Visual Perception and Op Art
The seminal 1965 exhibition at the Museum of Modern Art, The Responsive Eye, provided many viewers with their first exposure to what would become to be called ‘Op Art.’ The scale of the show brought to the fore an international gathering of artists who, individually and collectively, were exploring new theories of visual perception. Perhaps ‘new’ is not quite the word as many of these concepts were born in the 19th century by a diverse group of theorists ranging from Johann Wolfgang von Goethe, Michel Eugene Chevreul and Charles Hayter.
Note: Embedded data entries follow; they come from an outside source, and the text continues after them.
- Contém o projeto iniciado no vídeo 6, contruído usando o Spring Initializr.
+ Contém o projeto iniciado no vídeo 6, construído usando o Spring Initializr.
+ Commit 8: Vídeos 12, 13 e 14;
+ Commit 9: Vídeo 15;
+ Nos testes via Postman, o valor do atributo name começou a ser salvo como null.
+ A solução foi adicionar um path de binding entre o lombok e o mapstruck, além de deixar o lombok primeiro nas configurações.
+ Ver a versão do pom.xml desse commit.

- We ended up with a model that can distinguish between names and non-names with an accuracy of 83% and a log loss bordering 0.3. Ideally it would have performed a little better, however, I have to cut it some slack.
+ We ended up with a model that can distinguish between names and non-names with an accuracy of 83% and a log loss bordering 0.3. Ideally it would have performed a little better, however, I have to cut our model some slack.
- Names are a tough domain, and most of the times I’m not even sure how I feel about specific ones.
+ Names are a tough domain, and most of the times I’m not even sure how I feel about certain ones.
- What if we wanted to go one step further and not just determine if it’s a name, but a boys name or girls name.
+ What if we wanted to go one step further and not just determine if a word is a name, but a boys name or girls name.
The Bauhaus takes credit for elaborating and advancing color theory through the work and teachings of Wassily Kandinsky, Johannes Itten and Josef Albers.
In the post-war era a new generation of artists emerged who, eschewing the gestural heroics of the Abstract Expressionists, began making work that challenged the eye through chromatic vibration, line interference and successive color contrasts.
Richard Anuszkiewicz Yellow Blue and Green Star - A.P. 3/3 1991 Sculpture - Hand painted enamel on stainless steel, A.P. 3/3, 32" x 30" Copyright © Richard Anuszkiewicz. VAGA, NY www.vagarights.com
The David Richard Gallery brings five of these artists together – Richard Anuskiewicz, Ed Mieczkowski, Francis Hewitt, Francis Celentano and Rakuko Naito. The first four were among the participants in The Responsive Eye.
Anuszkiewicz was a student at Yale under the renown Bauhaus instructor Josef Albers. In many ways he is heir to Albers’ lifelong series “Homage to the Square”, a body of work that investigated color associations within a rigorous composition. Life magazine called Anuszkiewicz ‘one of the new wizards of Op,’ although he was never formally associated with the movement. New York Times art critic Holland Carter wrote that ‘The drama is in the subtle chemistry of complementary colors, which makes the geometry glow as if light were leaking out from behind it.’
Ed Mieczkowski Extrend 1964 Acrylic on board, 40" x 36" x 1.5" Copyright © Ed Mieczkowski
Ed Mieczkowski and Francis Hewitt (along with Ernst Benkert) were the founders of the Anonima Group in 1960, a collective that explored the scientific phenomena of optics. Working collaboratively on grid-based, spatially fluctuating paintings, they were often associated with the Op Art painters, a commercial label that they rejected. Mieczkowski preferred the term ‘perceptual abstraction’, where the hand of the artist was less important than the perceptions received by the viewer.
Francis Hewitt Op Ended 1964 Acrylic on canvas on masonite, 24" x 24" Copyright © Francis Hewitt Estate
Along with an MFA, Hewitt also pursued a PhD in aesthetics and the psychology of perception at Case Western Reserve. A teacher throughout his long career as a practicing artist, Hewitt presented a major lecture at the opening of The Responsive Eye
at the Baltimore Museum of Art.
Francis Celentano Le Cirque 9 2004 Acrylic on canvas, 26" x 36" Copyright © Francis Celentano
As a participant in The Responsive Eye Francis Celetano encountered the black and white Op Art paintings of Bridget Riley, which prompted a move away from static hard-edge abstraction. As he wrote later, ‘For me, so-called Op Art – or better Perceptual Art – functions as a metaphor for the distortions of perception, experience and reason generously provided by nature and culture.’
Rakuko Naito RN1468-64 1964 Acrylic and metallic acrylic on linen, 68" x 68" Copyright © Rakuko Naito
Rakuko Naito, although she was living in New York at the time and having her first solo exhibition at World House Gallery, was not included in The Responsive Eye. However it is clear that her work at the time demonstrates her absorption of the tenets of visual perception theories.